The global clean energy industry is at an inflection point. The trajectory of generating and deploying clean energy has risen globally, in spite of the COVID-19 pandemic. Political and consumer support for clean energy remains high, and costs are dropping. In addition, the United States is poised to make historic investments in clean technology deployment in order to meet its international climate commitments and cut the nation’s emissions by 50 percent by 2035.
The amount of materials and products needed to supply this growth in production will increase exponentially over the next few years. That raises the question: Will these materials and products come primarily from abroad, or will they be sourced and manufactured in the United States?
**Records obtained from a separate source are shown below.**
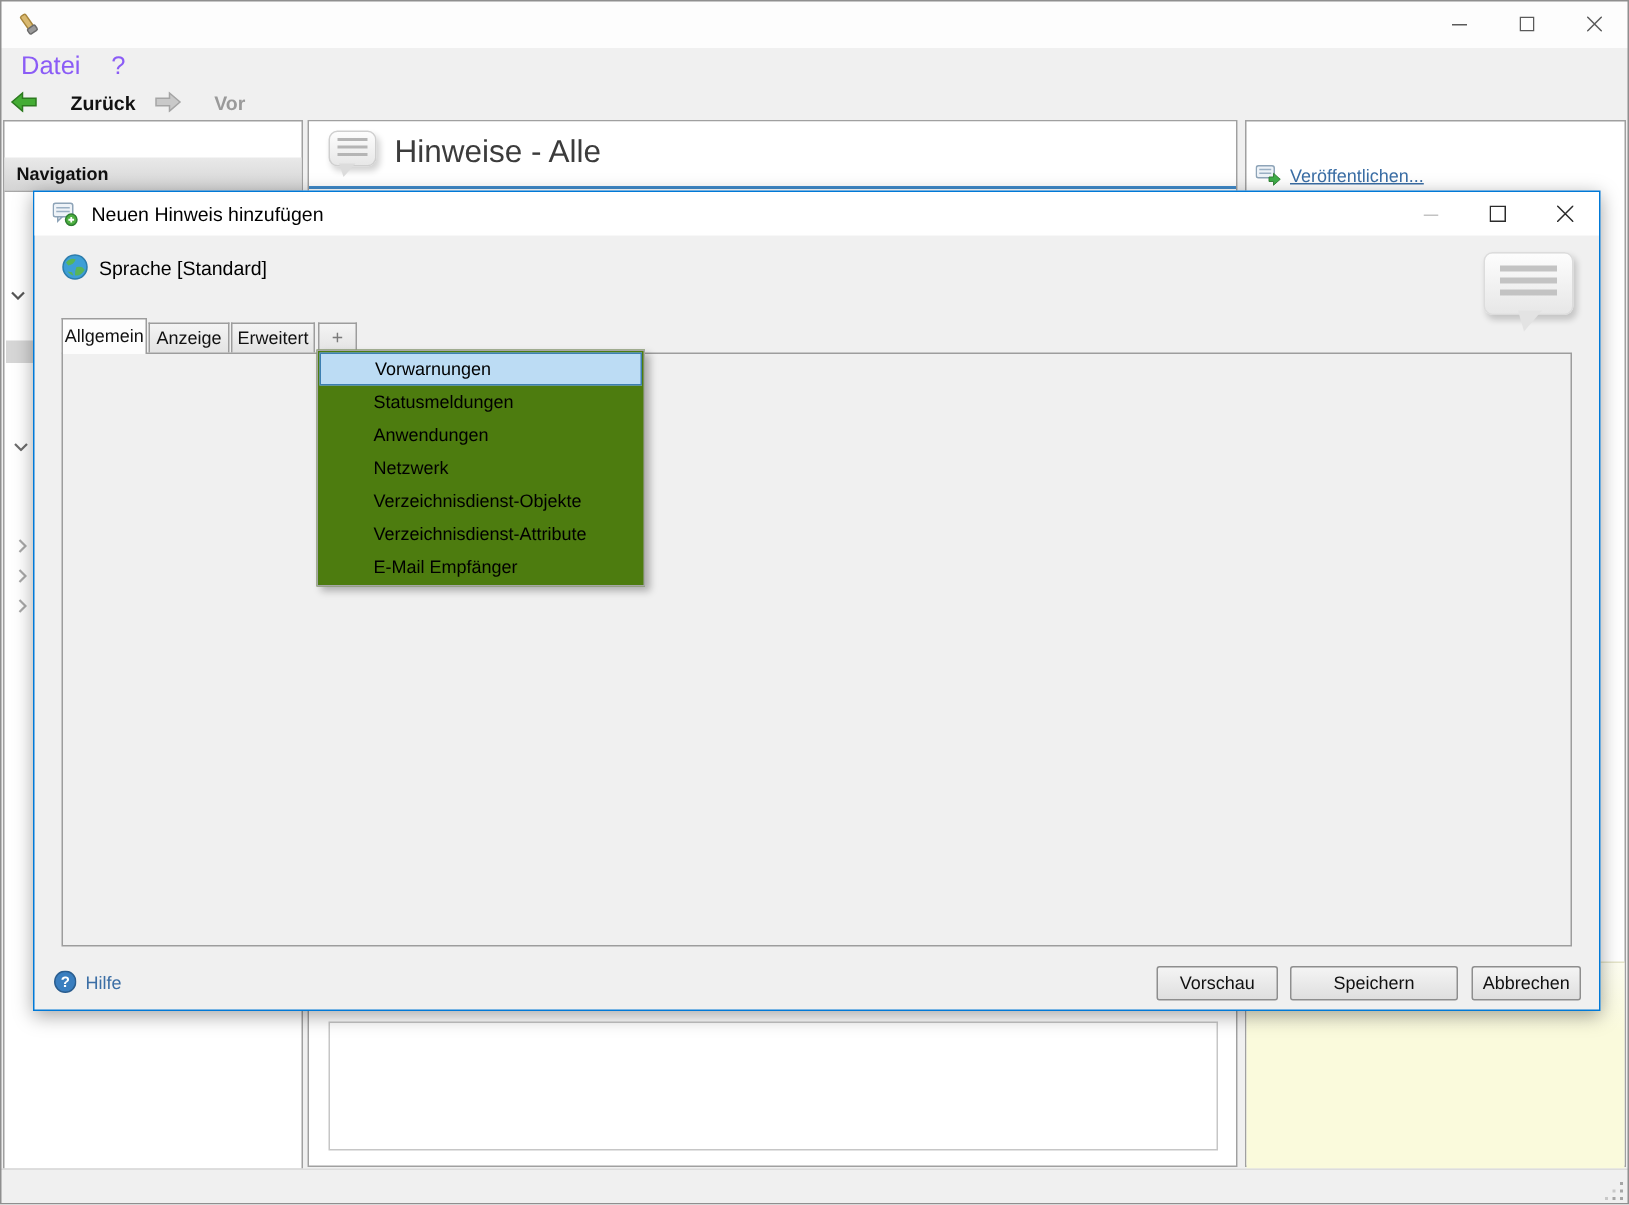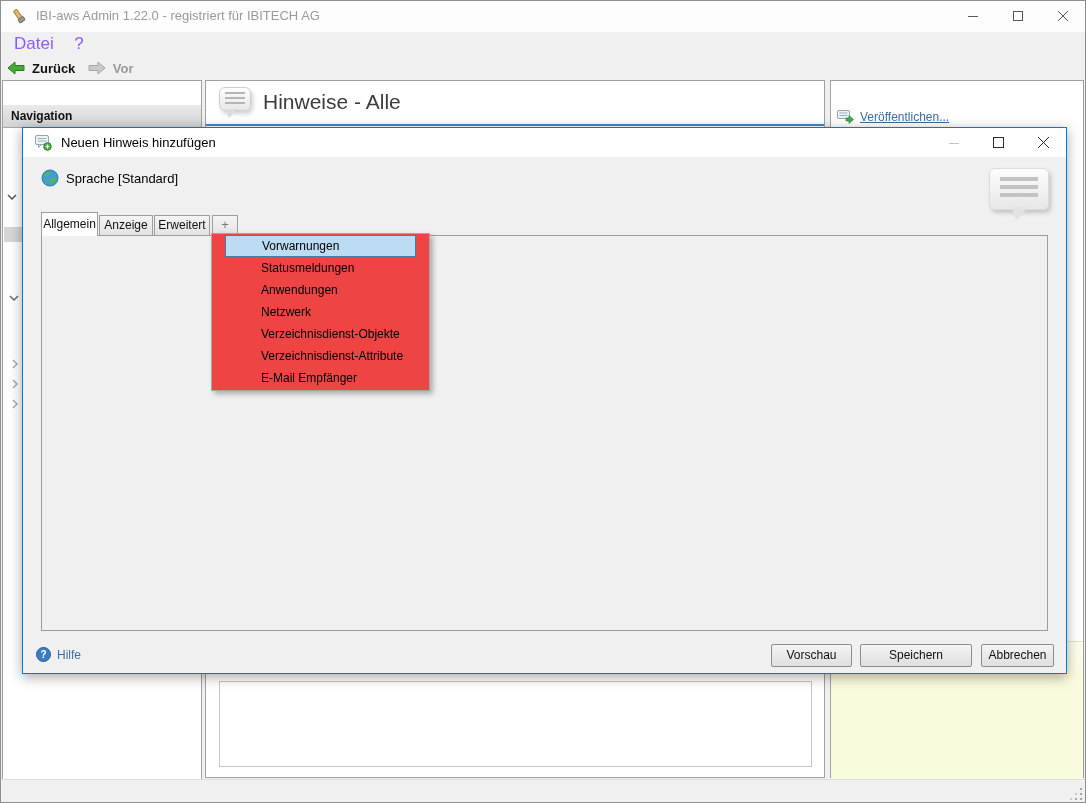--- a/index.html
+++ b/index.html
@@ -13,21 +13,21 @@
   #frame{position:absolute;inset:0;border:1px solid #8f8f8f;pointer-events:none;z-index:60;}
   #titlebar{left:0;top:0;width:1086px;height:32px;background:#fdfdfd;}
   #app-icon{left:11px;top:8px;}
   #window-title{left:36px;top:0;height:32px;line-height:32px;font-size:13px;color:#9a9a9a;}
   .wctrls{right:1px;top:0;height:32px;display:flex;}
   .wbtn{width:45px;height:32px;display:flex;align-items:center;justify-content:center;}
   #menubar{left:0;top:32px;width:1086px;height:24px;background:#f0f0f0;}
   .menuitem{height:24px;line-height:24px;font-size:17px;color:#8b5cf6;padding:0 8px;display:inline-block;}
   #mi-datei{margin-left:6px;}
   #toolbar{left:0;top:56px;width:1086px;height:24px;background:#f0f0f0;}
-  .tbtn{display:inline-flex;align-items:center;gap:7px;height:24px;font-size:13px;padding:0 4px;}
+  .tbtn{display:inline-flex;align-items:center;gap:22px;height:24px;font-size:13px;padding:0 4px;}
   #btn-back{margin-left:3px;color:#111;font-weight:bold;}
   #btn-fwd{color:#9a9a9a;font-weight:bold;}
   
   .panelheader{height:22px;line-height:22px;font-weight:bold;font-size:12px;color:#111;
     background:linear-gradient(#e9e9e9,#d4d4d4);border-bottom:1px solid #a8a8a8;padding-left:8px;margin-top:24px;}
   #navpanel{left:2px;top:80px;width:198px;height:698px;background:#fff;border:1px solid #a0a0a0;}
   #nav-item{left:4px;top:106px;height:20px;display:flex;align-items:center;gap:6px;font-size:12px;color:#111;}
   #nav-sel-fragment{left:1px;top:146px;width:20px;height:15px;background:#d6d6d6;}
   .ghost-chev{color:#a6a6a6;}
   #centerpanel{left:205px;top:80px;width:620px;height:698px;background:#fff;border:1px solid #a0a0a0;box-sizing:border-box;}
@@ -91,36 +91,35 @@
   #scrollbar{position:absolute;right:0;top:0;width:17px;height:236px;background:#f1f1f1;
     display:flex;flex-direction:column;justify-content:space-between;align-items:center;padding:3px 0;box-sizing:border-box;}
   #hilfe-row{left:13px;top:519px;display:flex;align-items:center;gap:6px;}
   #hilfe-label{font-size:12px;color:#3b6ea5;}
   .btn{position:absolute;height:23px;font-size:12px;color:#111;text-align:center;line-height:21px;
     background:linear-gradient(#f4f4f4,#dfdfdf);border:1px solid #8e8e8e;border-radius:2px;box-sizing:border-box;}
   #btn-vorschau{left:748px;top:516px;width:81px;}
   #btn-speichern{left:837px;top:516px;width:112px;}
   #btn-abbrechen{left:958px;top:516px;width:73px;}
   
-  #typemenu{left:211px;top:233px;width:219px;background:#ef4444;border:1px solid #a6a6a6;
-    box-shadow:3px 3px 5px rgba(0,0,0,0.28);z-index:20;padding:1px 12px;box-sizing:border-box;}
+  #typemenu{left:211px;top:233px;width:219px;background:#4d7c0f;border:1px solid #a6a6a6;
+    box-shadow:3px 3px 5px rgba(0,0,0,0.28);z-index:20;padding:1px 0;box-sizing:border-box;}
   .mi{height:22px;line-height:22px;padding-left:37px;font-size:12px;color:#000;box-sizing:border-box;}
   .mi.hl{background:#bcdcf4;border:1px solid #3c7fb1;margin:0 1px;line-height:20px;padding-left:36px;}
 </style>
 </head>
 <body>
 
 <div id="titlebar" class="abs">
   <svg id="app-icon" class="abs" width="16" height="16">
     <g transform="rotate(-35 8 8)">
       <rect x="6" y="1" width="4" height="10" rx="1" fill="#d9b970" stroke="#a8863c"></rect>
       <rect x="5" y="10.5" width="6" height="4" rx="1" fill="#9a9a9a" stroke="#6b6b6b"></rect>
     </g>
   </svg>
-  <div id="window-title" class="abs">IBI-aws Admin 1.22.0 - registriert für IBITECH AG</div>
   <div class="wctrls abs">
     <div class="wbtn">
       <svg width="10" height="10">
           <line x1="0" y1="5.5" x2="10" y2="5.5" stroke="#5a5a5a"></line>
         </svg>
     </div>
     <div class="wbtn">
       <svg width="10" height="10">
           <rect x="0.5" y="0.5" width="9" height="9" fill="none" stroke="#5a5a5a"></rect>
         </svg>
From lithium in electric vehicle (EV) batteries, to the steel in a wind turbine, to the polysilicon in a solar panel, the next decade represents the best opportunity to date to onshore the manufacturing supply chains of clean technology. In doing so, this country would create and retain tens of thousands, and potentially hundreds of thousands, of good jobs for working Americans.
This issue brief examines one set of proposed policies that will help build domestic renewable energy supply chains: investment tax credits for renewable energy facilities that use domestically made or domestically sourced goods. Such domestic content provisions can be found in the Clean Energy for America Act proposed and moved by the Senate Finance Committee as well as comparable provisions in the House Ways and Means Committee’s contributions to the Build Back Better legislation—the effort by Congress to put into law President Joe Biden’s agenda of creating jobs and lowering costs for working families. This brief explains why such provisions should be included in clean energy legislation considered by Congress, arguing that domestic content tax credits will create good jobs for working Americans, help fight the climate crisis, and strengthen U.S. national and economic security.
Federal support to American industry through domestic content requirements has a long history. The Buy American Act of 1933 (BAA) instructed federal agencies and contractors to buy U.S.-manufactured end products and construction materials on contracts valued above a certain threshold. The BAA’s requirements can now be waived at the discretion of the president in order to comply with international treaty obligations—for example, commitments to afford foreign goods the same treatment as domestic ones. Such waivers became substantially harder to obtain under the Trump administration, which ordered federal agencies to make efforts to ensure contractors are not using so-called dumped goods—that is, foreign goods sold at a lower price than in their domestic market. For its part, the Biden administration is seeking to ensure that federal procurement supports American workers and businesses through a Buy American rule proposed in July.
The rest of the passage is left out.